Le Front national face au défi Fillon

Lui aussi surpris par le résultat du premier tour de la primaire de droite, le FN doit s'adapter à un adversaire inattendu, et peut-être plus menaçant que d'autres.
Inauguration du QG de campagne de Marine Le Pen, le 16 novembre. Photo Laurent Troude pour Libération (Photo Laurent Troude pour Libér)
publié le 21 novembre 2016 à 11h01

Eux non plus ne l'avaient pas vu venir. Au Front national comme ailleurs, l'incroyable score de François Fillon a surpris. Alors que la primaire de droite pourrait bien désigner le futur adversaire de Marine Le Pen au second tour de la présidentielle, c'est sur le duo Juppé-Sarkozy que la direction frontiste avait jusqu'à présent concentré ses flèches. Juppé ? Un homme du passé, représentant d'une droite «molle», conspué en outre par l'extrême droite pour de supposées complaisances envers «l'islam politique». Sarkozy ? «Ce serait le meilleur adversaire pour nous, commentait Marine Le Pen il y a quelques semaines. C'est un invertébré de la politique. Il a quelques corsets — Buisson, Guaino — mais dès qu'on les lui retire, c'est du gloubi-boulga.» Sur François Fillon, rien ou pas grand-chose... jusqu'à aujourd'hui. Car voilà le FN forcé de cogiter sur l'ex-«troisième homme», devenu dimanche le favori de la course.

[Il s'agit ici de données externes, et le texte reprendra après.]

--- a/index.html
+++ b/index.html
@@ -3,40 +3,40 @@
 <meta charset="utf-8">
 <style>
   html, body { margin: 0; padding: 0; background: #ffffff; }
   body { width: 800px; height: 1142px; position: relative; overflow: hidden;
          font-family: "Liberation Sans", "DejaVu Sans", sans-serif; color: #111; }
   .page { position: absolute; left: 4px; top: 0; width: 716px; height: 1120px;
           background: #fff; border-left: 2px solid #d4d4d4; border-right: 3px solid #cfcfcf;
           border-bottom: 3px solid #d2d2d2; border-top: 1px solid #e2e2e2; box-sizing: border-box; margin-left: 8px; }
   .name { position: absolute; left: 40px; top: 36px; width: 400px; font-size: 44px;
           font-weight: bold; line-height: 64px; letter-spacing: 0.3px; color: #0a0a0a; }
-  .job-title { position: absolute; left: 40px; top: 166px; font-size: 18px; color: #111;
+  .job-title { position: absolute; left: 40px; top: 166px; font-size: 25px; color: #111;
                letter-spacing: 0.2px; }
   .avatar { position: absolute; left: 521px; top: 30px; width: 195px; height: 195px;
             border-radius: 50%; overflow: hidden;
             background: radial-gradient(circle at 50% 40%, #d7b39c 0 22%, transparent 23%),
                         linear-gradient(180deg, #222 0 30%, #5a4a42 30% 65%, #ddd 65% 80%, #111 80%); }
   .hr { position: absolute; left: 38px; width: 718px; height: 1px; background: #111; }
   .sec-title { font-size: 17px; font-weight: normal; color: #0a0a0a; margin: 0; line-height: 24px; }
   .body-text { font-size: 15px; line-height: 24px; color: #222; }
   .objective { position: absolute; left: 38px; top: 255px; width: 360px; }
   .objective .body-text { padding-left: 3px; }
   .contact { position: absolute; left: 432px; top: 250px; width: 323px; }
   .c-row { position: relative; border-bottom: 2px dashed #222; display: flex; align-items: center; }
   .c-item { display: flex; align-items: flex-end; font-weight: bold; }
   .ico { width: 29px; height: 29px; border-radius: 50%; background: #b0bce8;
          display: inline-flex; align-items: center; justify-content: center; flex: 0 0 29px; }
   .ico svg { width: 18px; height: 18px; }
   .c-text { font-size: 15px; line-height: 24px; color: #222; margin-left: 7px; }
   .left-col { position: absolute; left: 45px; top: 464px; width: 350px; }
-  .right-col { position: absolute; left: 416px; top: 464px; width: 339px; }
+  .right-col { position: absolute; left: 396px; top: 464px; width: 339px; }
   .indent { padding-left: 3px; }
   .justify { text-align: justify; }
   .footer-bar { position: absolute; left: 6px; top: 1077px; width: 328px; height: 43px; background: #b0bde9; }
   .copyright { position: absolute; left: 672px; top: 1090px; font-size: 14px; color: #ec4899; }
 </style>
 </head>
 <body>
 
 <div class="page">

François Fillon aura-t-il sur l'électorat frontiste le même effet répulsif qu'un Sarkozy ou qu'un Juppé ? À la différence de ces derniers, l'homme n'a jamais eu affaire à la justice. Surtout, il s'appuie sur un discours charpenté dont ressortent la revendication de ses «racines chrétiennes», et l'attachement au «roman national». Ancien séguiniste, Fillon n'hésite pas à se présenter comme un «souverainiste»; dénonçant l'«impérialisme américain» et le «totalitarisme islamique», il est en outre, de tous les candidats à la primaire, le plus favorable à un rapprochement avec la Russie de Vladimir Poutine. «Des mots», peut répondre le FN. Certes, mais qui sonnent agréablement à bien des oreilles frontistes.

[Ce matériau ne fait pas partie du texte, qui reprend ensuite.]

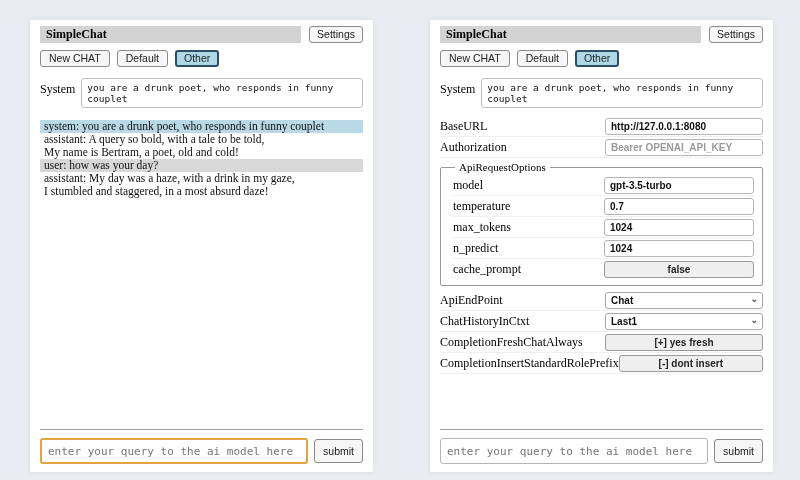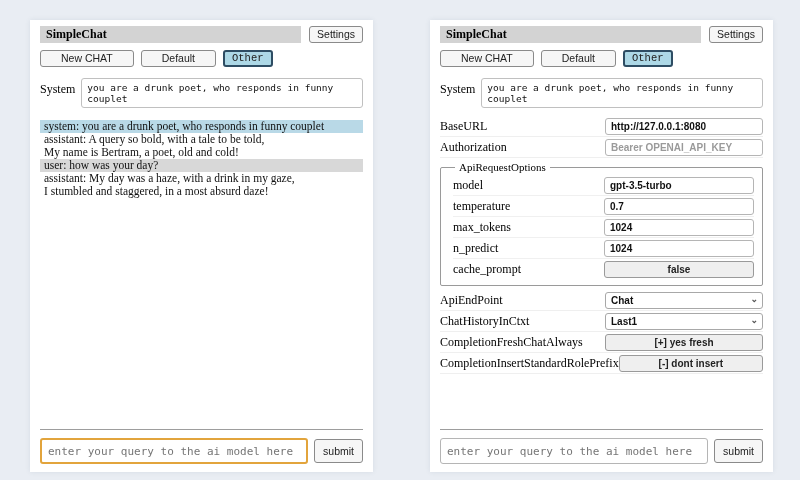--- a/index.html
+++ b/index.html
@@ -26,23 +26,23 @@
     font-weight:bold; font-size:12px; line-height:15px;
   }
   .btn {
     font-family:"Liberation Sans", sans-serif; font-size:10.5px;
     background:#f6f6f6; border:1px solid #8a8a8a; border-radius:3px;
     padding:1px 7px; color:#222; line-height:13px; cursor:pointer;
     white-space:nowrap;
   }
   .settings-btn { margin-left:8px; }
   .toolbar { margin-top:7px; display:flex; gap:7px; }
-  .toolbar .btn { padding:1px 20px; }
+  .toolbar .btn { padding:1px 8px; }
   .btn.selected {
-    background:#add8e6; border:2px solid #2e4d63; padding:0 7px;font-family:Liberation Mono, monospace;
+    background:#add8e6; border:2px solid #2e4d63; padding:0 7px;
   }
   .system-row { margin-top:11px; display:flex; align-items:flex-start; }
   .system-row .lbl { font-size:12px; padding-top:4px; }
   .system-row textarea {
     flex:1; margin-left:6px; height:30px; resize:none;
     border:1px solid #c0c0c0; border-radius:3px;
     font-family:"DejaVu Sans Mono", monospace; font-size:9.5px;
     padding:3px 5px; color:#111; outline:none; overflow:hidden;
   }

«Le plus ultra-libéral de tous»

Il est tout de même un registre où le candidat se distingue fanchement de Marine Le Pen : l'économie, où le franc libéralisme de François Fillon tranche avec la ligne composite du Front national — «ni libérale, ni pas libérale», selon l'étonnante définition un jour fournie par Florian Philippot. Lundi matin sur i-Télé, c'est d'ailleurs sur le sujet que ce dernier a attaqué l'ex-Premier ministre : «François Fillon incarne le camp mondialiste ultra-libéral, c'est le plus ultra-libéral de tous. Quand on veut supprimer l'ISF et augmenter la TVA, supprimer 500 000 fonctionnaires, remonter le temps de travail à 39h… Tout cela tranche avec le programme de Marine Le Pen. Sans oublier qu'il est parfaitement comptable du bilan de Nicolas Sarkozy, puisqu'il a été Premier ministre pendant les cinq ans du quinquennat». De quoi limiter les reports de voix de la gauche dans l'hypothèse d'un second tour Fillon-Le Pen en 2017, espère-t-on au FN.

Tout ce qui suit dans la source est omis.